Perhaps Longstreet??????  more cautious and deliberate.... he may have lost less confederate soldiers in battle?????

How would Lee's federals have fared against either of these?


----------



## trckdrvr (Dec 19, 2009)

There were many Armies in the Confederate Army...as many as 20 diffrent Armies.
None of them fared much better than R.E Lee and the Army of Northern Virginia did after about '63/'64.

My opinion..the outcome would have been the same.


----------



## Resica (Dec 19, 2009)

Interesting. I don't think Stonewall had what it took to run an army. He would have been forced to be more flexible than he was. He  often told subordinates very little about his plans which could make a cohesive unit tough to come by.

    Longstreet performed well under Lee but performed poorly during his few stints in independent command.  
     Maybe Early or Beauregard, I don't know. Maybe John Gordon, Robert Rodes, of course they would have to have been later in the war, if it lasted that long.

   Had Lee taken command  of the Army of the Potomac I think  with that army's size and his audacity he may have crushed the Confederate Army in the east . As it was, he took many risks and seldom had reserves to throw in, was outnumbered nearly all the time and still whipped up on the Union Army. Can you imagine what he could of done with an army as large and well equipped as the Army of the Potomac? One wonders!


----------



## JustUs4All (Dec 20, 2009)

Resica said:


> Had Lee taken command  of the Army of the Potomac I think  with that army's size and his audacity he may have crushed the Confederate Army in the east . As it was, he took many risks and seldom had reserves to throw in, was outnumbered nearly all the time and still whipped up on the Union Army. Can you imagine what he could of done with an army as large and well equipped as the Army of the Potomac?



Probably.


----------



## Milkman (Dec 20, 2009)

Resica said:


> Interesting. I don't think Stonewall had what it took to run an army. He would have been forced to be more flexible than he was. He  often told subordinates very little about his plans which could make a cohesive unit tough to come by.
> 
> Longstreet performed well under Lee but performed poorly during his few stints in independent command.
> Maybe Early or Beauregard, I don't know. Maybe John Gordon, Robert Rodes, of course they would have to have been later in the war, if it lasted that long.
> ...



Very good points Gary, 

Assuming some early victories, I think Lee would have probably been given more "control" by the war dept/Lincoln and perhaps would have been extended more power than McLellan and his successors.
 Lee would have been an even more powerful leader for the Union than he was for the CSA...... IMO.


----------



## The Original Rooster (Dec 20, 2009)

Had Lee accepted Lincoln's offer, I believe that Joseph Johnston or Albert Sidney Johnston would have been offered command of the Confederate army. Joseph Johnston was the highest ranking officer in the U.S. Army to resign his commission and was politically well connected in Virginia through his brother and his nephew. Albert Sidney Johnston was a friend of Jefferson Davis and that alone may have been enough to warrant his command.

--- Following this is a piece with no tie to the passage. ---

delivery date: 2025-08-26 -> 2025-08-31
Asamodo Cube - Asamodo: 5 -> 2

The Confederacy would have faired poorly under Joseph Johnston. Albert Sidney Johnston would have done better. Regardless, they both lacked the logistical ability of Lee and the War would have been much shorter under both of their commands. And, as mentioned above, they would have been fighting Lee, who would have run rings around the two of them.


----------



## Twenty five ought six (Dec 20, 2009)

I wouldn't assume that Lee would have been so successful with the US Army.

While it had advantages, it had a firmly embedded and entrenched officer corp that Lee would have had to deal with.  Even Lincoln was hampered by the inertia of his general staff.

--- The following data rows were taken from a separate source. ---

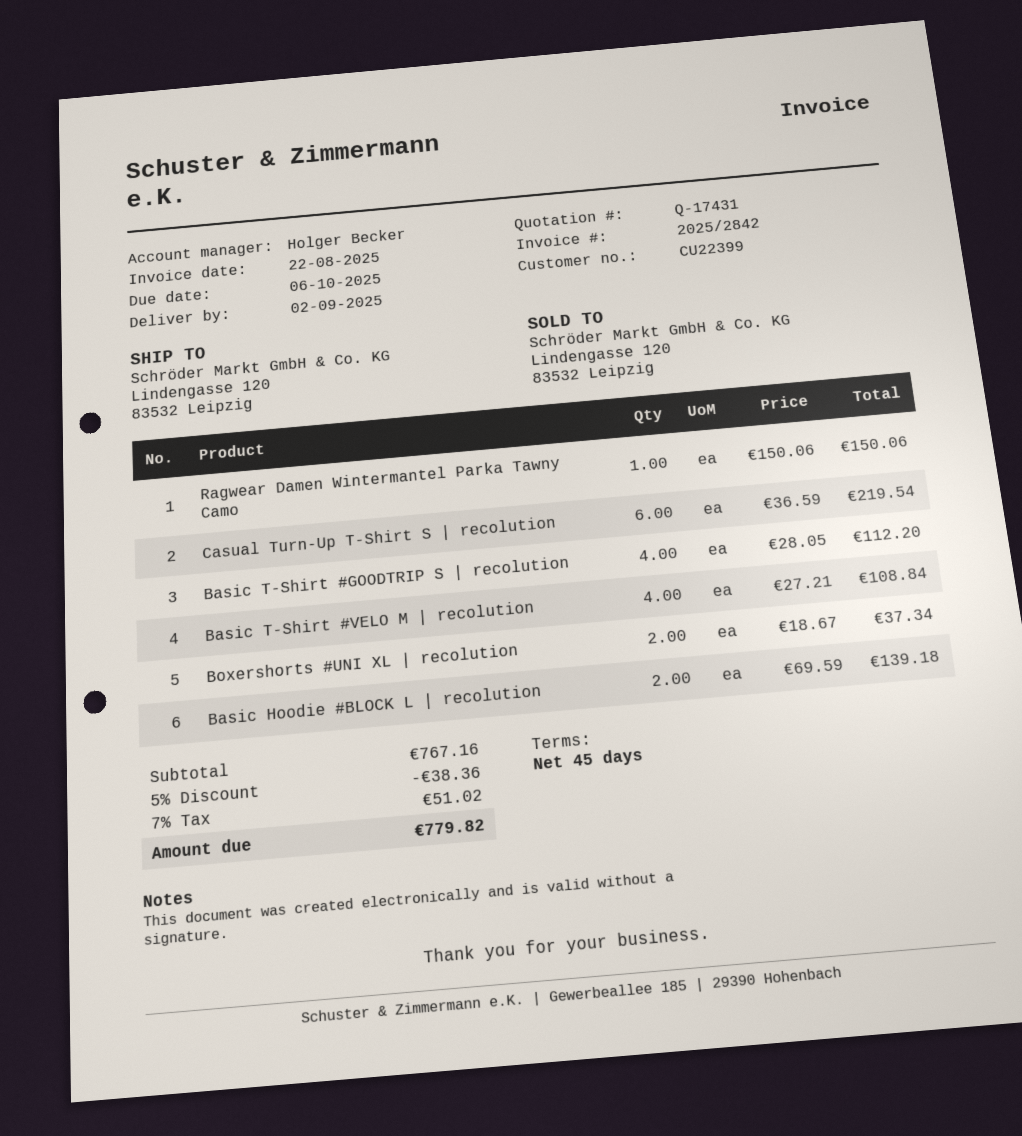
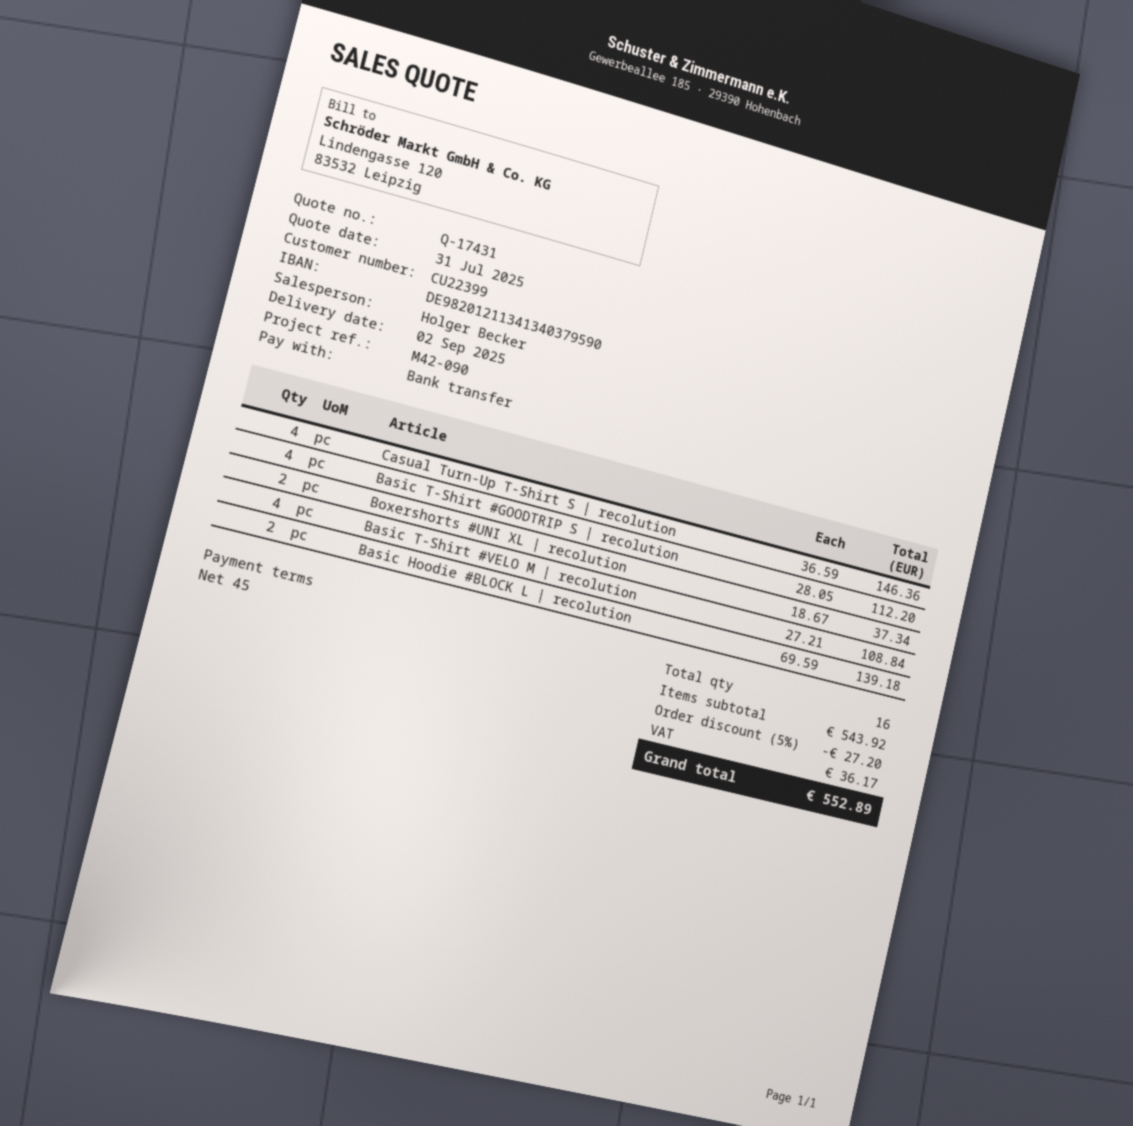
Ragwear Damen Wintermantel Parka Tawny Camo: 1 x 150.06 = 150.06 -> none
Casual Turn-Up T-Shirt S | recolution: 6 x 36.59 = 219.54 -> 4 x 36.59 = 146.36
subtotal: 767.16 -> 543.92
discount: 5% = 38.36 -> 5% = 27.20
tax: 51.02 -> 36.17
total: 779.82 -> 552.89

There was an overlay of political favoritism and interference from the Congress and Cabinet  that Lee did not have to deal with (or as much).


----------



## rhbama3 (Dec 20, 2009)

One point i think you'd have to consider:
Lee's strategy as a northern commander would have been entirely different. A general with the benefit of both more men and better equipment would not direct his troops the same as one who knows he's outnumbered and needs a better plan.


----------



## Longstreet1 (Dec 20, 2009)

He should have listened to Longstreet more but thats just my opinon.


----------



## Resica (Dec 20, 2009)

rhbama3 said:


> One point i think you'd have to consider:
> Lee's strategy as a northern commander would have been entirely different. A general with the benefit of both more men and better equipment would not direct his troops the same as one who knows he's outnumbered and needs a better plan.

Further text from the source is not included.